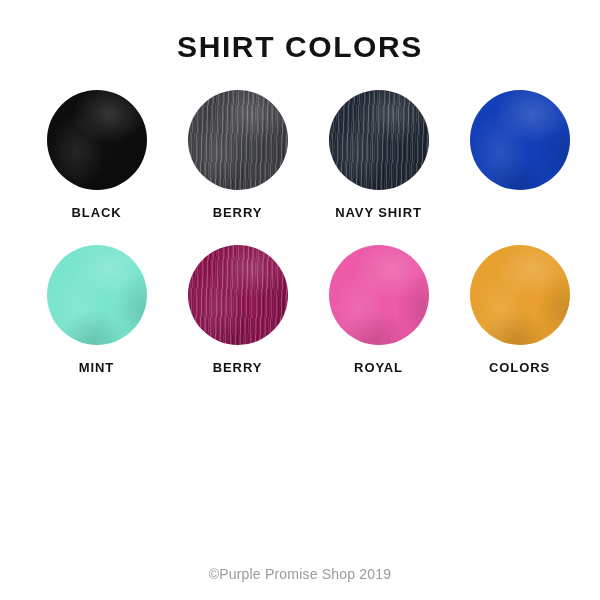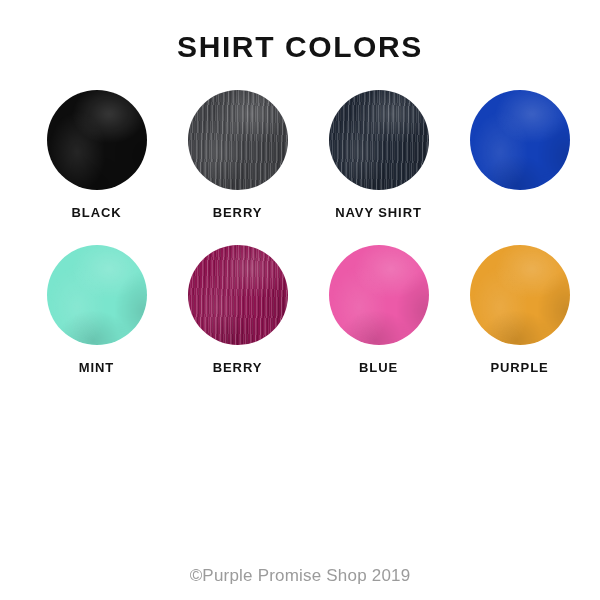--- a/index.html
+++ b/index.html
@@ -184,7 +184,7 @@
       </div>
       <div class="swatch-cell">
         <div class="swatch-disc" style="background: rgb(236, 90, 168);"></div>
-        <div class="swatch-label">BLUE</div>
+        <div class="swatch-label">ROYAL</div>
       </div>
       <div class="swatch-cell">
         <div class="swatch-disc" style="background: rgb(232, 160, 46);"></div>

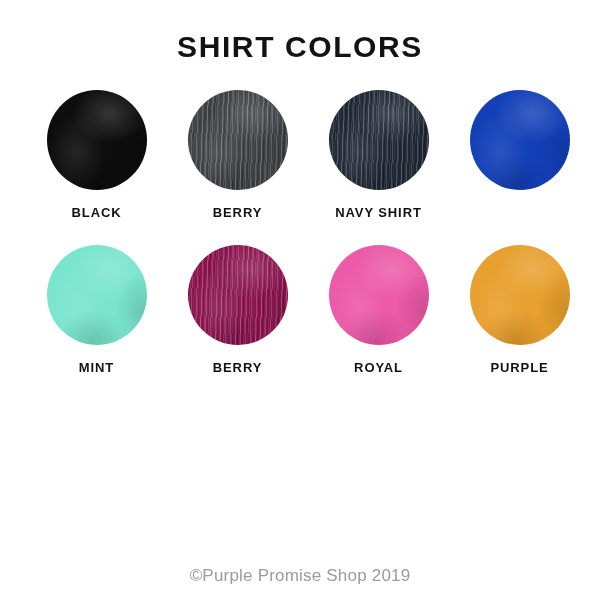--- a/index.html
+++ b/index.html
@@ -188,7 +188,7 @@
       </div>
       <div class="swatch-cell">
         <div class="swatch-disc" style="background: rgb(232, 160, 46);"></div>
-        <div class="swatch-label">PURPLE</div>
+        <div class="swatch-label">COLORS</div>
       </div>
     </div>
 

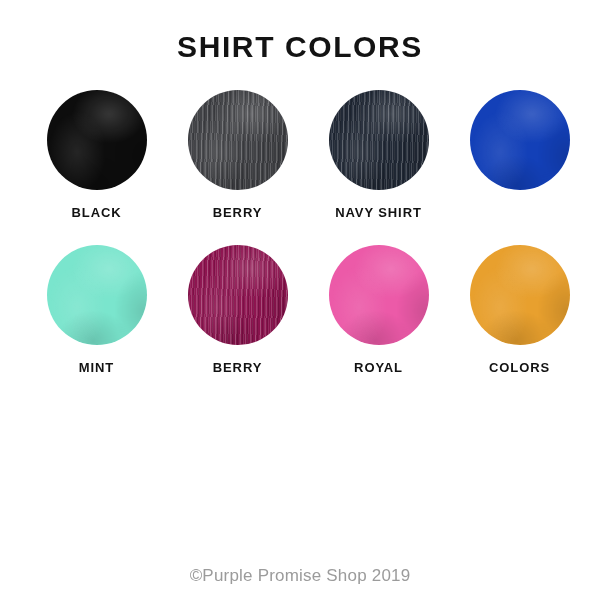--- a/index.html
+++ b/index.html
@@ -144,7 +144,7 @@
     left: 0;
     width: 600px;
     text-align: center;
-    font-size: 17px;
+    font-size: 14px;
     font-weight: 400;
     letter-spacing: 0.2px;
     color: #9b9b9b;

— To do —
Please state how many lines of the material above include the word "class"; the number is the whole answer.

— Solution to this problem —
10